Job losses are only part of the story, with staff this year, and last year, having to forgo a cost of living increase – “in common with most organisations in the social care sector”. More ominously Aberlour is currently reviewing its workforce’s terms and conditions as it strives to “balance our desire to attract and retain the best people with a need to remain competitive”.
Service provision is inevitably under pressure too, including provision for families with disabled children. The charity has launched a further review into “broadening the range of options available” including the notion of replacing some offsite respite provision with respite at home.
Aberlour is firmly aware of the potential implications, however, of cuts to respite services, which the charity suggests could prove a false economy if more families suffer breakdowns as a result of the stress involved in caring for disabled relatives. “It can be money well spent if it prevents family breakdown and the resultant implications, including additional pressure on the public purse, particularly in terms of long term residential care, which may arise from this.”
Concern is also evident about the role of personalisation and self-directed budgets in squeezing the voluntary sector’s capacity to support vulnerable people. Quarrier’s Helen Hunter says personalisation offers the chance for charities such as hers to “be creative” in how they work with the public sector and look to support people in their communities but is worried about shifting towards this model during the current climate.

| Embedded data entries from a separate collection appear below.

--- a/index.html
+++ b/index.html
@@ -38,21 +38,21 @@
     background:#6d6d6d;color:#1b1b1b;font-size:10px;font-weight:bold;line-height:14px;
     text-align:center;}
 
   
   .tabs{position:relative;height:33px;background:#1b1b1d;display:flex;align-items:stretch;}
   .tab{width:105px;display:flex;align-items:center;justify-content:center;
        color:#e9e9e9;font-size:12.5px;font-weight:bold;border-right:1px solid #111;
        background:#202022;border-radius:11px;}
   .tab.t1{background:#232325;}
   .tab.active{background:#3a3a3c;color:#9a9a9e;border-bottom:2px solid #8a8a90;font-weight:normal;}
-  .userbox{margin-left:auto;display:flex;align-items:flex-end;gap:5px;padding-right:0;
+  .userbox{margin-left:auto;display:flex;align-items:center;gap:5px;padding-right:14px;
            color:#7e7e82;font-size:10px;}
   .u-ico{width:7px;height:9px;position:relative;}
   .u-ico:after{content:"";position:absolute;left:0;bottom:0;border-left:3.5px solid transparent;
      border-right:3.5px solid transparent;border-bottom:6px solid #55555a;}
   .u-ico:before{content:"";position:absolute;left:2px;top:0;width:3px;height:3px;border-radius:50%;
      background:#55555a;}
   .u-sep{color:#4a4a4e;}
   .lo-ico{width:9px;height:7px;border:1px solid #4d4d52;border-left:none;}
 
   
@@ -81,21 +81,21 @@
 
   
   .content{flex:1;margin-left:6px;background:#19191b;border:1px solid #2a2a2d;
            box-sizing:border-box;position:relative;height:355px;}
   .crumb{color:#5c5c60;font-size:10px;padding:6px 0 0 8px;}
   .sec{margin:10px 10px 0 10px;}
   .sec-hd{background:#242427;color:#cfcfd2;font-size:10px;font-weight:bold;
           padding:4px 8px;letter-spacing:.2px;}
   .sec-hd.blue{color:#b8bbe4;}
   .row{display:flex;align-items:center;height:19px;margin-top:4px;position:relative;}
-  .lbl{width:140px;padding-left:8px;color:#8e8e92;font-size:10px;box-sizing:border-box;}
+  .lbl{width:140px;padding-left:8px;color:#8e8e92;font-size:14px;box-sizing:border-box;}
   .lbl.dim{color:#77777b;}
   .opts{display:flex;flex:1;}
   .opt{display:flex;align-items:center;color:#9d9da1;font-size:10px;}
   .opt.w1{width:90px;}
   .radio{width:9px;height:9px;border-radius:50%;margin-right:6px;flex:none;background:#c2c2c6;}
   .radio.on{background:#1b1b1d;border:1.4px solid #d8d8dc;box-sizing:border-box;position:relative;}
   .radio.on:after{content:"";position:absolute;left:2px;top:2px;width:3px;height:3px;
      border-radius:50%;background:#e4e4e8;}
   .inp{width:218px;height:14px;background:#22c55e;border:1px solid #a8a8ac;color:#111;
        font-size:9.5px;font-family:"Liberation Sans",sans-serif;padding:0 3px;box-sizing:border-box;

“I think personalisation offers opportunities for people – the principles are sound and we would want people to be much more in control of their lives, but the reality in Scotland at the moment is it comes at a time where we are having to make severe reductions in our public sector services, so in some situations it has been a mechanism for cuts for local authorities rather than an opportunity to change lives for the better.”

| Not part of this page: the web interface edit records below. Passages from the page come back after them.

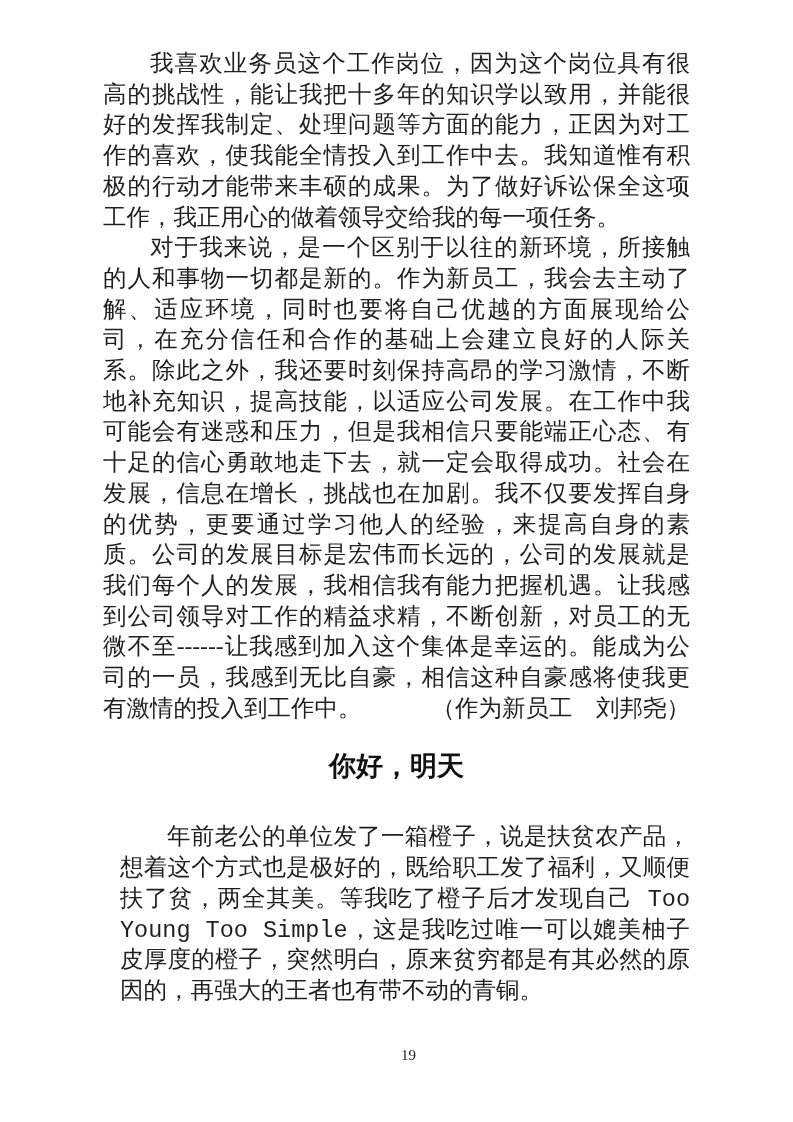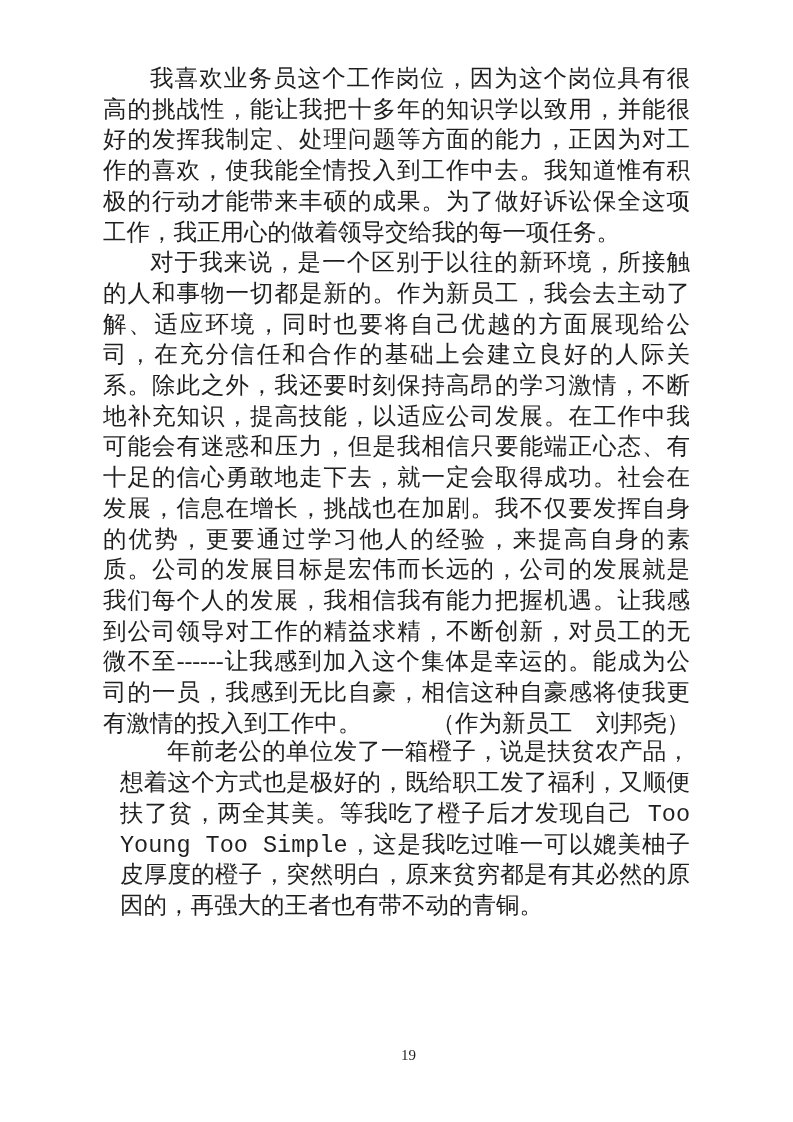--- a/index.html
+++ b/index.html
@@ -8,21 +8,21 @@
     background: #ffffff;
   }
   .page {
     position: relative;
     width: 793px;
     height: 1122px;
     margin: 0 auto;
     background: #ffffff;
     color: #1f1f1f;
     box-sizing: border-box;
-    padding: 63px 103px 0 103px;
+    padding: 48px 103px 0 103px;
     overflow: hidden;
     font-family: "Liberation Serif", serif;
   }
   .article-body {
     font-size: 23.5px;
     line-height: 30.7px;
     text-align: justify;
   }
   .para {
     margin: 0;
@@ -68,20 +68,21 @@
 <div class="page">
 
   <div class="article-body article-1">
     <p class="para">我喜欢业务员这个工作岗位，因为这个岗位具有很高的挑战性，能让我把十多年的知识学以致用，并能很好的发挥我制定、处理问题等方面的能力，正因为对工作的喜欢，使我能全情投入到工作中去。我知道惟有积极的行动才能带来丰硕的成果。为了做好诉讼保全这项工作，我正用心的做着领导交给我的每一项任务。</p>
     <p class="para">
       <span>对于我来说，是一个区别于以往的新环境，所接触的人和事物一切都是新的。作为新员工，我会去主动了解、适应环境，同时也要将自己优越的方面展现给公司，在充分信任和合作的基础上会建立良好的人际关系。除此之外，我还要时刻保持高昂的学习激情，不断地补充知识，提高技能，以适应公司发展。在工作中我可能会有迷惑和压力，但是我相信只要能端正心态、有十足的信心勇敢地走下去，就一定会取得成功。社会在发展，信息在增长，挑战也在加剧。我不仅要发挥自身的优势，更要通过学习他人的经验，来提高自身的素质。公司的发展目标是宏伟而长远的，公司的发展就是我们每个人的发展，我相信我有能力把握机遇。让我感到公司领导对工作的精益求精，不断创新，对员工的无微不至------让我感到加入这个集体是幸运的。能成为公司的一员，我感到无比自豪，相信这种自豪感将使我更有激情的投入到工作中。</span>
       <span class="signature">（作为新员工　刘邦尧）</span>
     </p>
   </div>
 
+  <h1 class="section-title">你好，明天</h1>
 
   <div class="article-body article-2">
     <p class="para">年前老公的单位发了一箱橙子，说是扶贫农产品，想着这个方式也是极好的，既给职工发了福利，又顺便扶了贫，两全其美。等我吃了橙子后才发现自己 Too Young Too Simple，这是我吃过唯一可以媲美柚子皮厚度的橙子，突然明白，原来贫穷都是有其必然的原因的，再强大的王者也有带不动的青铜。</p>
   </div>
 
   <div class="page-number">19</div>
 
 </div>
 
 </body></html>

The voluntary sector is a prominent participant in the newly formed Scottish Children’s Services Coalition, which is pressing MSPs and the Scottish government not to slash funding for voluntary and independent service providers on the misguided assumption that local authorities are cheaper than outsourced provision.
The Coalition issued a briefing to MSPs, councils and Scottish government officials earlier this month urging policymakers to consider how to develop better services for children in care despite public spending cutbacks. The briefing warns: ‘The clear danger is that children could be missing out on the care best suited to their needs, which independent and third-sector providers consistently deliver, because of misconceptions about the costs associated with using certain types of service providers.’
The Scottish Association of Social Work (SASW – part of BASW) has endorsed the Coalition’s call for a more sophisticated approach to spending scarce resources on care services. SASW manager Ruth Stark commented: “The important task we face in commissioning services is in deciding whether a particular service meets the needs of the service user. This may mean that we have to find creative solutions in times of financial restraint, although we should never make the decision based just on fact that it is the cheapest option.”
With evidence mounting of pay cuts, job losses, slashed public sector grants and reduced service provision, however, the task for the voluntary sector of resisting “the cheapest option” will become ever more challenging.